- Opening Delimiter -

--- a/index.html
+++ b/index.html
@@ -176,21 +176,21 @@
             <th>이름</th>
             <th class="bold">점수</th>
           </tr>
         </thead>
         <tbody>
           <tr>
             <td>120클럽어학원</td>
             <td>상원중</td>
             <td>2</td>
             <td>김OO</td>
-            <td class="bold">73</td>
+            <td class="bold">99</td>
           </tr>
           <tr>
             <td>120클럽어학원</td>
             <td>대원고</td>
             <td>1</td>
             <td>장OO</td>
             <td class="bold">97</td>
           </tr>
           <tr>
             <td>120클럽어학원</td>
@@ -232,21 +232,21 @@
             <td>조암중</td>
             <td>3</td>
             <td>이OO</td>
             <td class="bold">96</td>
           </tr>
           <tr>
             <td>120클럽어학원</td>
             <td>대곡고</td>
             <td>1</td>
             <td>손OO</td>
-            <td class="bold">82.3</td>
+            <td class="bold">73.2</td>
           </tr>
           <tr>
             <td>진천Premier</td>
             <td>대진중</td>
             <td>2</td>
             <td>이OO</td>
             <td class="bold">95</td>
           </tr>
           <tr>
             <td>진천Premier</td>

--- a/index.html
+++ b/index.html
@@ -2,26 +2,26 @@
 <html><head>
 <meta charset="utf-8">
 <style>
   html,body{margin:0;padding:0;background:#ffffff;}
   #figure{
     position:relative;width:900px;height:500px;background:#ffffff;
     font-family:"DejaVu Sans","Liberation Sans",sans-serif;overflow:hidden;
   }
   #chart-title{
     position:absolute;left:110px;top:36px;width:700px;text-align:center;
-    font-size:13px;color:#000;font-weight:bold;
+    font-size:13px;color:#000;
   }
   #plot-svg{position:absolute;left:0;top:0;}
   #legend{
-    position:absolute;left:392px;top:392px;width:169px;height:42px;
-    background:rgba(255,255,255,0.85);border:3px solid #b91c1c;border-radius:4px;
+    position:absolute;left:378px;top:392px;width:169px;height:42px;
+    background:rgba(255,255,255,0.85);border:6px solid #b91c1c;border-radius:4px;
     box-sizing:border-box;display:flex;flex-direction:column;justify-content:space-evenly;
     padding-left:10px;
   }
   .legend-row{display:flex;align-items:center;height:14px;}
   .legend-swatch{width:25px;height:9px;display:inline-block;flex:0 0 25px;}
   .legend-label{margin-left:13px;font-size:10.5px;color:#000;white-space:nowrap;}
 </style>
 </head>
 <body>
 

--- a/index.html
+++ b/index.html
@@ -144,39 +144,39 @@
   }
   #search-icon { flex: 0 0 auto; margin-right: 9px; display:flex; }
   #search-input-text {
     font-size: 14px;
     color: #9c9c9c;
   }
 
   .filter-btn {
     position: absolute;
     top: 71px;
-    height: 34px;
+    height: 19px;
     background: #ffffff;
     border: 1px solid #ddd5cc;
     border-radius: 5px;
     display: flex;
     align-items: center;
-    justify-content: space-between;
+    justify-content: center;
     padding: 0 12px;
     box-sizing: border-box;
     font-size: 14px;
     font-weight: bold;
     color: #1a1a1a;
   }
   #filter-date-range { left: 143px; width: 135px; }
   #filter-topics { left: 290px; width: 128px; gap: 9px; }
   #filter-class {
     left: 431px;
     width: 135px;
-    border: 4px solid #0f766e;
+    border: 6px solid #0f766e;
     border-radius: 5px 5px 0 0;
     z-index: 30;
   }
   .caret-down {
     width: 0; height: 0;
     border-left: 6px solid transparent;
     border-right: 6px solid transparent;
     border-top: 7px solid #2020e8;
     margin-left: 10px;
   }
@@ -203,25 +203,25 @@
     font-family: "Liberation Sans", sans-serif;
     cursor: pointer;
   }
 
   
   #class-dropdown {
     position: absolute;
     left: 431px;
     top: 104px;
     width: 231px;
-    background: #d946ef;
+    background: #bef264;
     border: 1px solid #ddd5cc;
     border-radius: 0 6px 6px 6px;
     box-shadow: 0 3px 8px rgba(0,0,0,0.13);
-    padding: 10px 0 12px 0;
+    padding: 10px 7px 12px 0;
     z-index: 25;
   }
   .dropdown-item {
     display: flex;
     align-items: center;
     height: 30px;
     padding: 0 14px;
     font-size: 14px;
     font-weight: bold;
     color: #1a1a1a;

- Closing Delimiter -

» **To do**: In full and without alteration, transcribe the entries above.

» **Solved problem**:
--- a/index.html
+++ b/index.html
@@ -176,21 +176,21 @@
             <th>이름</th>
             <th class="bold">점수</th>
           </tr>
         </thead>
         <tbody>
           <tr>
             <td>120클럽어학원</td>
             <td>상원중</td>
             <td>2</td>
             <td>김OO</td>
-            <td class="bold">73</td>
+            <td class="bold">99</td>
           </tr>
           <tr>
             <td>120클럽어학원</td>
             <td>대원고</td>
             <td>1</td>
             <td>장OO</td>
             <td class="bold">97</td>
           </tr>
           <tr>
             <td>120클럽어학원</td>
@@ -232,21 +232,21 @@
             <td>조암중</td>
             <td>3</td>
             <td>이OO</td>
             <td class="bold">96</td>
           </tr>
           <tr>
             <td>120클럽어학원</td>
             <td>대곡고</td>
             <td>1</td>
             <td>손OO</td>
-            <td class="bold">82.3</td>
+            <td class="bold">73.2</td>
           </tr>
           <tr>
             <td>진천Premier</td>
             <td>대진중</td>
             <td>2</td>
             <td>이OO</td>
             <td class="bold">95</td>
           </tr>
           <tr>
             <td>진천Premier</td>

--- a/index.html
+++ b/index.html
@@ -2,26 +2,26 @@
 <html><head>
 <meta charset="utf-8">
 <style>
   html,body{margin:0;padding:0;background:#ffffff;}
   #figure{
     position:relative;width:900px;height:500px;background:#ffffff;
     font-family:"DejaVu Sans","Liberation Sans",sans-serif;overflow:hidden;
   }
   #chart-title{
     position:absolute;left:110px;top:36px;width:700px;text-align:center;
-    font-size:13px;color:#000;font-weight:bold;
+    font-size:13px;color:#000;
   }
   #plot-svg{position:absolute;left:0;top:0;}
   #legend{
-    position:absolute;left:392px;top:392px;width:169px;height:42px;
-    background:rgba(255,255,255,0.85);border:3px solid #b91c1c;border-radius:4px;
+    position:absolute;left:378px;top:392px;width:169px;height:42px;
+    background:rgba(255,255,255,0.85);border:6px solid #b91c1c;border-radius:4px;
     box-sizing:border-box;display:flex;flex-direction:column;justify-content:space-evenly;
     padding-left:10px;
   }
   .legend-row{display:flex;align-items:center;height:14px;}
   .legend-swatch{width:25px;height:9px;display:inline-block;flex:0 0 25px;}
   .legend-label{margin-left:13px;font-size:10.5px;color:#000;white-space:nowrap;}
 </style>
 </head>
 <body>
 

--- a/index.html
+++ b/index.html
@@ -144,39 +144,39 @@
   }
   #search-icon { flex: 0 0 auto; margin-right: 9px; display:flex; }
   #search-input-text {
     font-size: 14px;
     color: #9c9c9c;
   }
 
   .filter-btn {
     position: absolute;
     top: 71px;
-    height: 34px;
+    height: 19px;
     background: #ffffff;
     border: 1px solid #ddd5cc;
     border-radius: 5px;
     display: flex;
     align-items: center;
-    justify-content: space-between;
+    justify-content: center;
     padding: 0 12px;
     box-sizing: border-box;
     font-size: 14px;
     font-weight: bold;
     color: #1a1a1a;
   }
   #filter-date-range { left: 143px; width: 135px; }
   #filter-topics { left: 290px; width: 128px; gap: 9px; }
   #filter-class {
     left: 431px;
     width: 135px;
-    border: 4px solid #0f766e;
+    border: 6px solid #0f766e;
     border-radius: 5px 5px 0 0;
     z-index: 30;
   }
   .caret-down {
     width: 0; height: 0;
     border-left: 6px solid transparent;
     border-right: 6px solid transparent;
     border-top: 7px solid #2020e8;
     margin-left: 10px;
   }
@@ -203,25 +203,25 @@
     font-family: "Liberation Sans", sans-serif;
     cursor: pointer;
   }
 
   
   #class-dropdown {
     position: absolute;
     left: 431px;
     top: 104px;
     width: 231px;
-    background: #d946ef;
+    background: #bef264;
     border: 1px solid #ddd5cc;
     border-radius: 0 6px 6px 6px;
     box-shadow: 0 3px 8px rgba(0,0,0,0.13);
-    padding: 10px 0 12px 0;
+    padding: 10px 7px 12px 0;
     z-index: 25;
   }
   .dropdown-item {
     display: flex;
     align-items: center;
     height: 30px;
     padding: 0 14px;
     font-size: 14px;
     font-weight: bold;
     color: #1a1a1a;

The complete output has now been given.